## Aim of the task
Your output must consist solely of the lines from the one containing "- 34. Procedures to do with conditions" through the end of the records, reproduced exactly.

## Data supplied
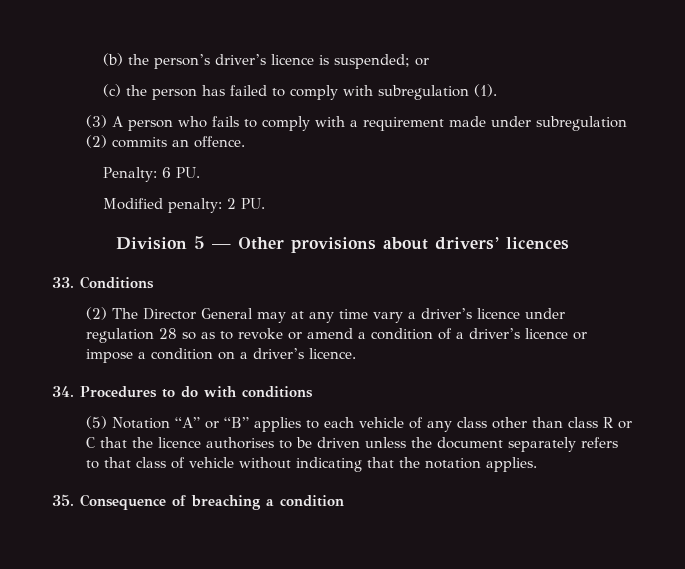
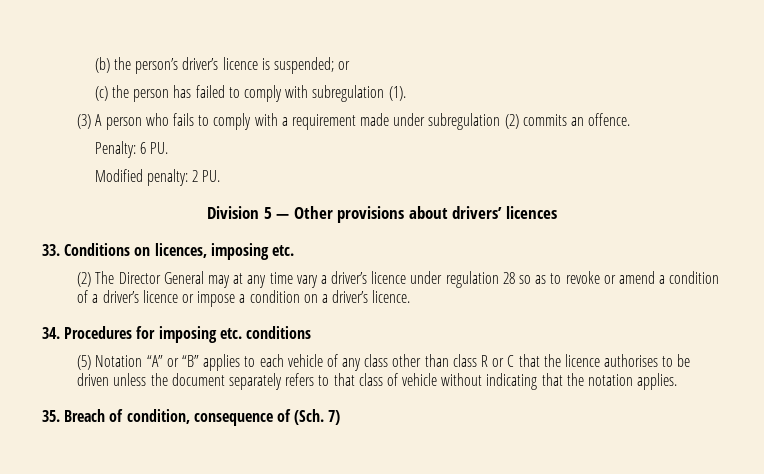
- 33. Conditions
+ 33. Conditions on licences, imposing etc.
- 34. Procedures to do with conditions
+ 34. Procedures for imposing etc. conditions
- 35. Consequence of breaching a condition
+ 35. Breach of condition, consequence of (Sch. 7)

## Answer to this problem
- 34. Procedures to do with conditions
+ 34. Procedures for imposing etc. conditions
- 35. Consequence of breaching a condition
+ 35. Breach of condition, consequence of (Sch. 7)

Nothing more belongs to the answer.